North-South Solidarity: When John Paul II convened a series of regional synods leading up to the Great Jubilee Year in 2000, he referred to the gathering for North, Central and South America and the Caribbean as the “Synod for America,” deliberately using the singular. The idea was to promote a unified and integrated continent, from the Yukon to Tierra del Fuego. Benedict XVI made a similar pitch for continental unity when he visited Brazil in 2007 for the assembly of CELAM, the Latin American Episcopal Council, at Aparecida. Diaz’s biography and his theological interests could make him an interesting interlocutor for the Vatican on North/South solidarity, in both the ecclesiastical and also the socio-political arenas. In particular, because of Diaz’s Cuban roots and his fluency in Spanish, he should be able to develop good working relationships with the large bloc of Latin American ambassadors to the Vatican.
Changing Demographics: By itself, the imagery of a Hispanic representing an African-American president delivers a message to Rome about the changing face of America. In Catholic terms, Diaz embodies the most important demographic trend in the church today, both globally and in the United States. Worldwide, two-thirds of all Catholics now live in the global South, with more than forty percent in Latin America alone. By mid-century, the figure will be three-fourths.
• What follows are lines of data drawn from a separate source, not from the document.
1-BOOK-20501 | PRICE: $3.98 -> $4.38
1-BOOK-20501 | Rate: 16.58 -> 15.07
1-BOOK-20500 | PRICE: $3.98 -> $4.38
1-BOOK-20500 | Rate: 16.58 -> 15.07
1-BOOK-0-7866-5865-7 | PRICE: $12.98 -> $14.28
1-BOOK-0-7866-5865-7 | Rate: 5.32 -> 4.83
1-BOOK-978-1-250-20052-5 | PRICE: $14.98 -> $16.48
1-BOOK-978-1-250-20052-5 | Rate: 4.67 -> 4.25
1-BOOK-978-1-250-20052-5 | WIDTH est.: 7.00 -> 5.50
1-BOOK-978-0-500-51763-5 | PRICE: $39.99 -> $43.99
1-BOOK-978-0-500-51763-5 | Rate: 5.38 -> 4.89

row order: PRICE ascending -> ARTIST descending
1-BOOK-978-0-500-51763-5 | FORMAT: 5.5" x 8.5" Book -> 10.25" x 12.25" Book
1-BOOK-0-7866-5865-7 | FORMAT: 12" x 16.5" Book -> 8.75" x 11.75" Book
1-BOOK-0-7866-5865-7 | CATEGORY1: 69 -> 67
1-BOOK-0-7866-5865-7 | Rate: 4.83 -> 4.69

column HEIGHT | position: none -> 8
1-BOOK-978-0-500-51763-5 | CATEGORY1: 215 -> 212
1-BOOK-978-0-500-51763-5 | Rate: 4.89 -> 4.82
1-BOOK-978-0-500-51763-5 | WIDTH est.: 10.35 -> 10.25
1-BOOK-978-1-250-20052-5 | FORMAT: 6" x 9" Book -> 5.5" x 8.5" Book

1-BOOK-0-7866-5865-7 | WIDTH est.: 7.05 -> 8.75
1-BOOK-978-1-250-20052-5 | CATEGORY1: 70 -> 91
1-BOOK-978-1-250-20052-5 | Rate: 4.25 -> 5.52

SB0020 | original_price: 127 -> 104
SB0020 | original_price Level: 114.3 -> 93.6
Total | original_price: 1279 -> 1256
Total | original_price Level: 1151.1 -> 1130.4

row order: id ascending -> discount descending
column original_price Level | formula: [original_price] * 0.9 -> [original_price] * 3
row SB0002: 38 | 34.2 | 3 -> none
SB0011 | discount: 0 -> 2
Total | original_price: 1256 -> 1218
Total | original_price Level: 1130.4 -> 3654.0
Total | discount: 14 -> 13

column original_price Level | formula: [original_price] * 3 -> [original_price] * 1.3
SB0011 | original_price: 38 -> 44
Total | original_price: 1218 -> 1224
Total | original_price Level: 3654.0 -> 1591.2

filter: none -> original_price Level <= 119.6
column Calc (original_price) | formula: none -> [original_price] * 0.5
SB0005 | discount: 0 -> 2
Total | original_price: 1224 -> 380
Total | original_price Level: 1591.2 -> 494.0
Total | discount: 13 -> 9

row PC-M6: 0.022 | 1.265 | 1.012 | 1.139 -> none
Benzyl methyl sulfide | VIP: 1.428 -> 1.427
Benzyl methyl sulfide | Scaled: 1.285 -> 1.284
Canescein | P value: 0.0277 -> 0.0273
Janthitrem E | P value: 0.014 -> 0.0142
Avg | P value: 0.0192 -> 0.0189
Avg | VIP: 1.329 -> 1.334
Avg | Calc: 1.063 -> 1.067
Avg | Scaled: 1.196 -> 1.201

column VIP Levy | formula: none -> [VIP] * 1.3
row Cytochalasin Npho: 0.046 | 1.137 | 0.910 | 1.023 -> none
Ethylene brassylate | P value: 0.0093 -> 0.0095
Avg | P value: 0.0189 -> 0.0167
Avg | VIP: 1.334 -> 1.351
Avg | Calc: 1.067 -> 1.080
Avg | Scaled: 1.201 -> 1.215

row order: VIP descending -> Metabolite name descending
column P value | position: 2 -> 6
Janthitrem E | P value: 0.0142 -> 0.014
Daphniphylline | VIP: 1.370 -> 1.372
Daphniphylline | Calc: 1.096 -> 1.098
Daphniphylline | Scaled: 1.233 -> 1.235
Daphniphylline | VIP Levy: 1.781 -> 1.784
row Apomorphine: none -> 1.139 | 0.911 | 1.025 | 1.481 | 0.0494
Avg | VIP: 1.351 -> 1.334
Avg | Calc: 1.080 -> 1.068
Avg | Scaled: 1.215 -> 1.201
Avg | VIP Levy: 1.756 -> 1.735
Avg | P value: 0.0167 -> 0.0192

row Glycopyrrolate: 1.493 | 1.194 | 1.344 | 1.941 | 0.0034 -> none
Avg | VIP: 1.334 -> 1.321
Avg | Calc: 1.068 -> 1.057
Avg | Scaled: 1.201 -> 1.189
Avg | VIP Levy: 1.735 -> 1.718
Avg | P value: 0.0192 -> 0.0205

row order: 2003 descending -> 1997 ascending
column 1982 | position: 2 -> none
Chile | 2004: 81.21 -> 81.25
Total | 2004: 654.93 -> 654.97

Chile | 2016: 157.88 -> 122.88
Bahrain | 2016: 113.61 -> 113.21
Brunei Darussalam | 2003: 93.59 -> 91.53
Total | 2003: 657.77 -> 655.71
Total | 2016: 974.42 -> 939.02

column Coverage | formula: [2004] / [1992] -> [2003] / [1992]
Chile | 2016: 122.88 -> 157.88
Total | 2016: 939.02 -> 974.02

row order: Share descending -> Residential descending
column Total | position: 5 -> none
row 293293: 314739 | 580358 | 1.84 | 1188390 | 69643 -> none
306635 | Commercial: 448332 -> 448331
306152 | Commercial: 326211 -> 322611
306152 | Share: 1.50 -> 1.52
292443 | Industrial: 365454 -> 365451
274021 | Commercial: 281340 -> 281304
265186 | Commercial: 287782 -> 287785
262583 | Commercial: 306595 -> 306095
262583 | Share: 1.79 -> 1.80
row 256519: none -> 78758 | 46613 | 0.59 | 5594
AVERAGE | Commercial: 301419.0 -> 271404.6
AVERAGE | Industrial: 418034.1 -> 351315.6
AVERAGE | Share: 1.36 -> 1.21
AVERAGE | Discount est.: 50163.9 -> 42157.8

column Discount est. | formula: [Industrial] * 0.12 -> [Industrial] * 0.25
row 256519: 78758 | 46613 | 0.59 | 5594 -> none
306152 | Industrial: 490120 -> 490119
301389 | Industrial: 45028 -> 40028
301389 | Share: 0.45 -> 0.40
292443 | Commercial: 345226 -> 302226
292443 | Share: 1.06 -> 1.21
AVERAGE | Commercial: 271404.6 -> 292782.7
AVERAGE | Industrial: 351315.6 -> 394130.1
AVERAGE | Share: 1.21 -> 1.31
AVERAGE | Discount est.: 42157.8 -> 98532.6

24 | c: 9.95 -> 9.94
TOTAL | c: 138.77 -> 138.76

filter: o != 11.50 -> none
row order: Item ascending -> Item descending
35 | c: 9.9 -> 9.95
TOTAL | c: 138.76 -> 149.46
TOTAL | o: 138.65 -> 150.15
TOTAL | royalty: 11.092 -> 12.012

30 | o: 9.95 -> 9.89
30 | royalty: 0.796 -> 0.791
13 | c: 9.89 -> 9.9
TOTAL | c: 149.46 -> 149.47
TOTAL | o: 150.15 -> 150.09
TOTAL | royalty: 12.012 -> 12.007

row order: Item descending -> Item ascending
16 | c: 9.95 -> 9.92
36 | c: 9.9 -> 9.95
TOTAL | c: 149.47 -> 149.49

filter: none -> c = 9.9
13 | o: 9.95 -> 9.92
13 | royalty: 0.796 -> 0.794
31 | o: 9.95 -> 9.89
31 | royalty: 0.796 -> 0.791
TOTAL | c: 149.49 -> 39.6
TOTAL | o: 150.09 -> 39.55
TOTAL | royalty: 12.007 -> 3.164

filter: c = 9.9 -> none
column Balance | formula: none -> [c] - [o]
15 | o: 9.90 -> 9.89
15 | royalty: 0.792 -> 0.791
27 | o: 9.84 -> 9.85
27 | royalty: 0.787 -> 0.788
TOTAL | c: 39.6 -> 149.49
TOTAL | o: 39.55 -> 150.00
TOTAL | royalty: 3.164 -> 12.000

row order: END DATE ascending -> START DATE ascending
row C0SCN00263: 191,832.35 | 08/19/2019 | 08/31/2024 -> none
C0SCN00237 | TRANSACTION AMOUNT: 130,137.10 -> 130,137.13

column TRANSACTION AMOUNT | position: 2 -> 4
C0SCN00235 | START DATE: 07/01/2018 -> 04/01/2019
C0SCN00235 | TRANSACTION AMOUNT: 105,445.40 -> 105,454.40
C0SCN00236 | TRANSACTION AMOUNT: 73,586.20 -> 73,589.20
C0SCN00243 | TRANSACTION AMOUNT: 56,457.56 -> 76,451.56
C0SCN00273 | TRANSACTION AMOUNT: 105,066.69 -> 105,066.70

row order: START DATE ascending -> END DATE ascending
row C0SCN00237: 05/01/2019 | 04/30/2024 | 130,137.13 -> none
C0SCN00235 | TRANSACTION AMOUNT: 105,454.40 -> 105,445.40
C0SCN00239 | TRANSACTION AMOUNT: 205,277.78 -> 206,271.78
In the United States, most estimates peg the Hispanic share of the Catholic population today at around one-third, and growing fast. Data from the Pew Forum suggest that by 2020, white Catholics for the first time will no longer be a majority of the U.S. Catholic population. Diaz may be positioned to help the Vatican interpret what these trajectories portend, and to become a bridge between this segment of the American Catholic population and Rome. Outside the church too, the Vatican will be interested in what the changing demographics of America mean in terms of the country’s political life, its foreign policy interests, its cultural values and approach to the role of religion in public life, and so on.
Collectively, all this suggests that Diaz and his opposite numbers in the Holy See should have a lot to talk about, well beyond the traditional flash-points over abortion and other life issues. If Diaz proves imaginative in seizing those opportunities, it could be a fascinating story to track.
John L. Allen Jr. is NCR senior correspondent.